Your answer should be the records again, unchanged in wording and free of images.
** INPUT MATERIAL follows **
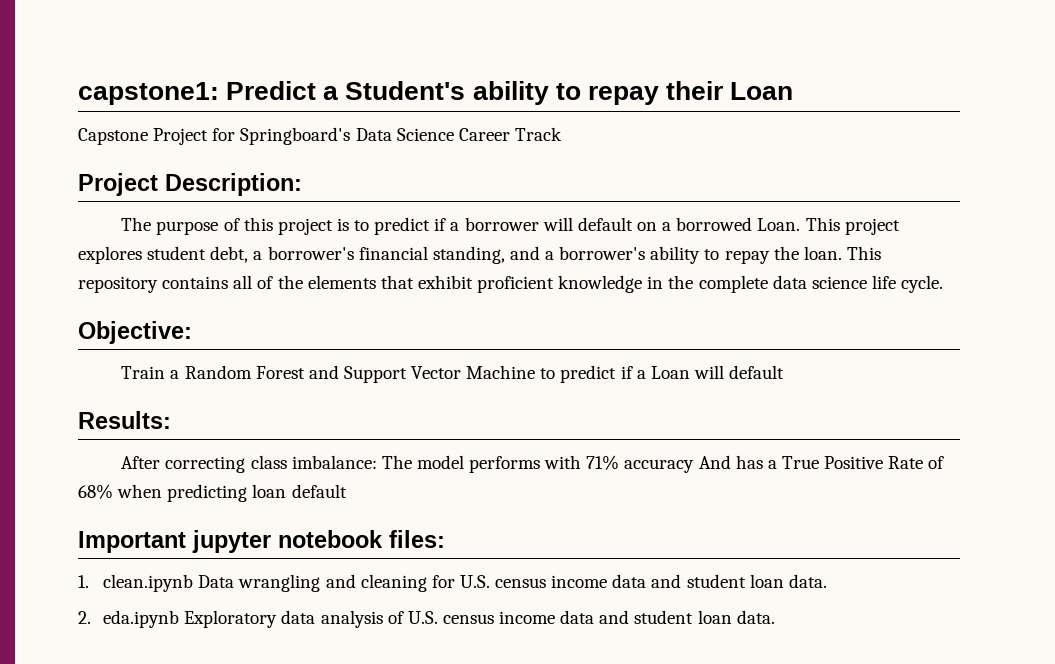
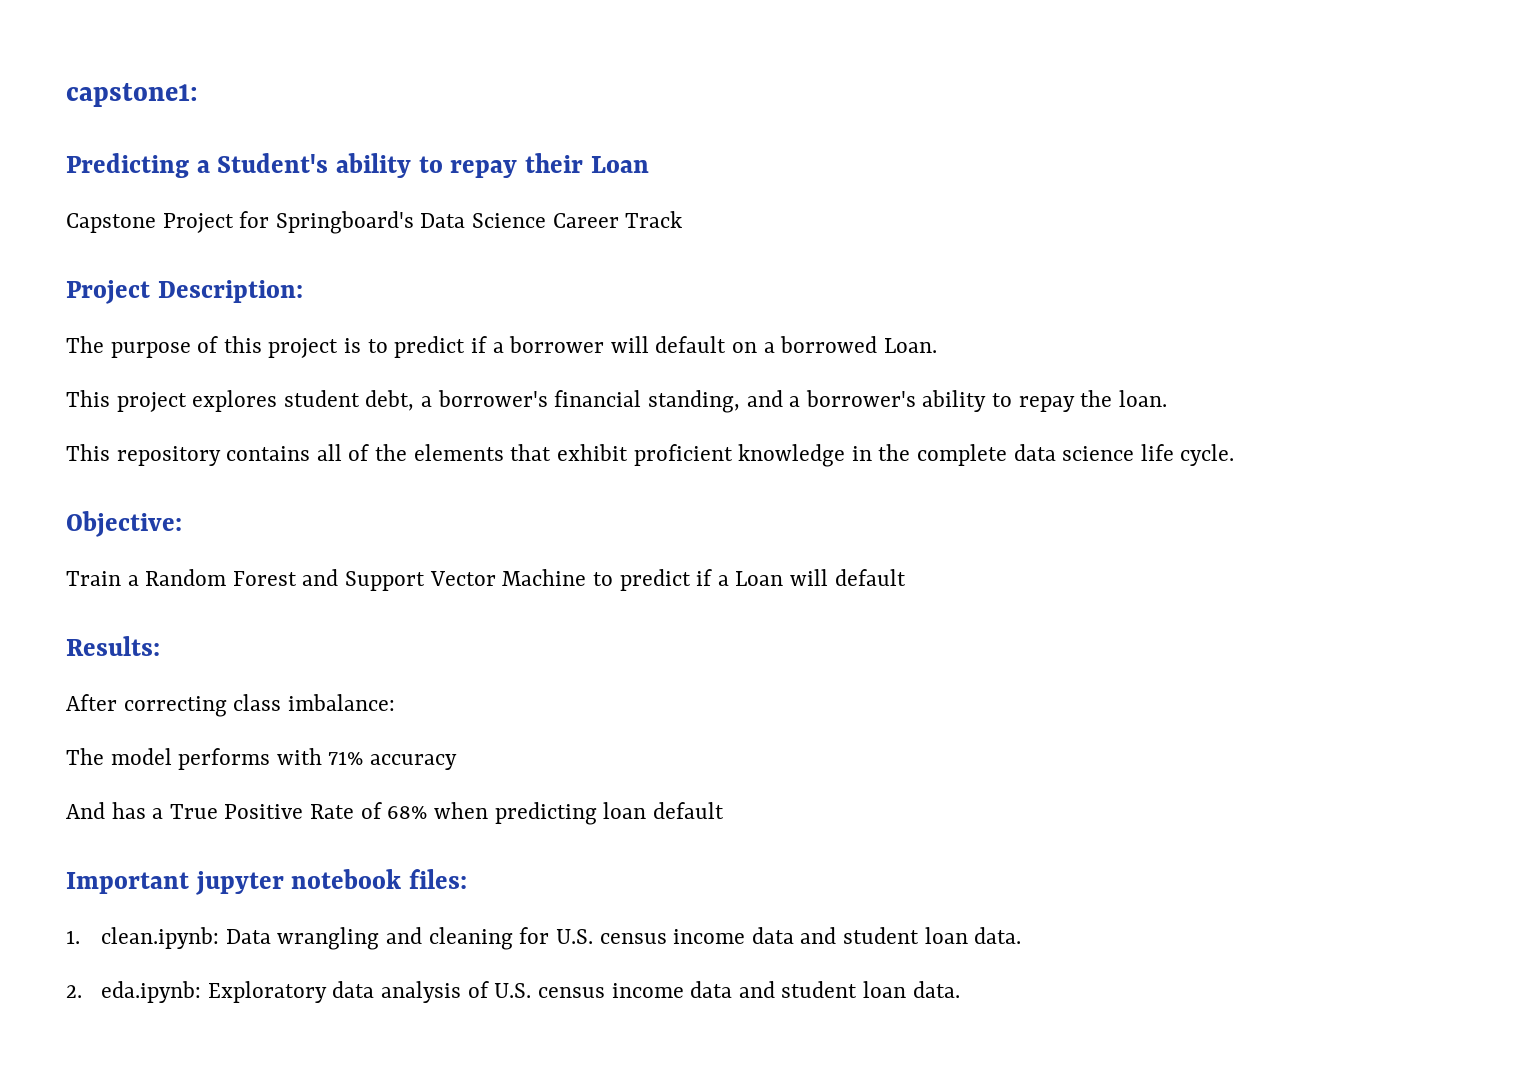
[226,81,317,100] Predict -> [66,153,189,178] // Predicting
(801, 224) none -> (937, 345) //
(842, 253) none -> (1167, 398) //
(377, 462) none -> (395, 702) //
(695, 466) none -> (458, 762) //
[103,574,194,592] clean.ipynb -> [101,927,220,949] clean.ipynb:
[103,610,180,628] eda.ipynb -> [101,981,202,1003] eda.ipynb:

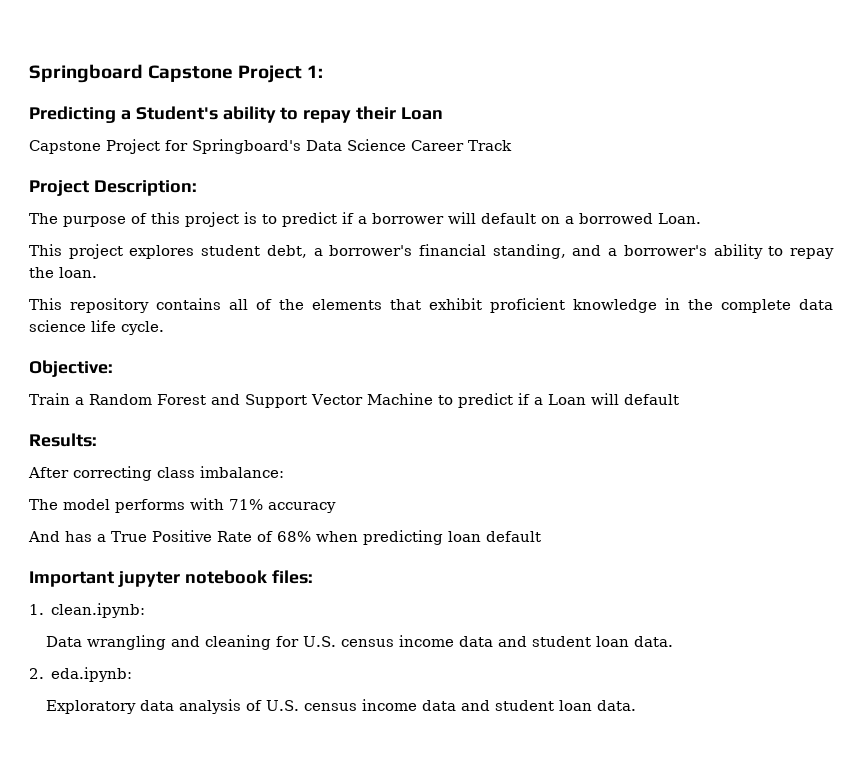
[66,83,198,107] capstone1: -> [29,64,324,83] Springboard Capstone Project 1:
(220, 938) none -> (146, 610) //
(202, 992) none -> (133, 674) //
** End of INPUT MATERIAL **
# TASK RESPONSE:
[226,81,317,100] Predict -> [66,153,189,178] // Predicting
(801, 224) none -> (937, 345) //
(842, 253) none -> (1167, 398) //
(377, 462) none -> (395, 702) //
(695, 466) none -> (458, 762) //
[103,574,194,592] clean.ipynb -> [101,927,220,949] clean.ipynb:
[103,610,180,628] eda.ipynb -> [101,981,202,1003] eda.ipynb:

[66,83,198,107] capstone1: -> [29,64,324,83] Springboard Capstone Project 1:
(220, 938) none -> (146, 610) //
(202, 992) none -> (133, 674) //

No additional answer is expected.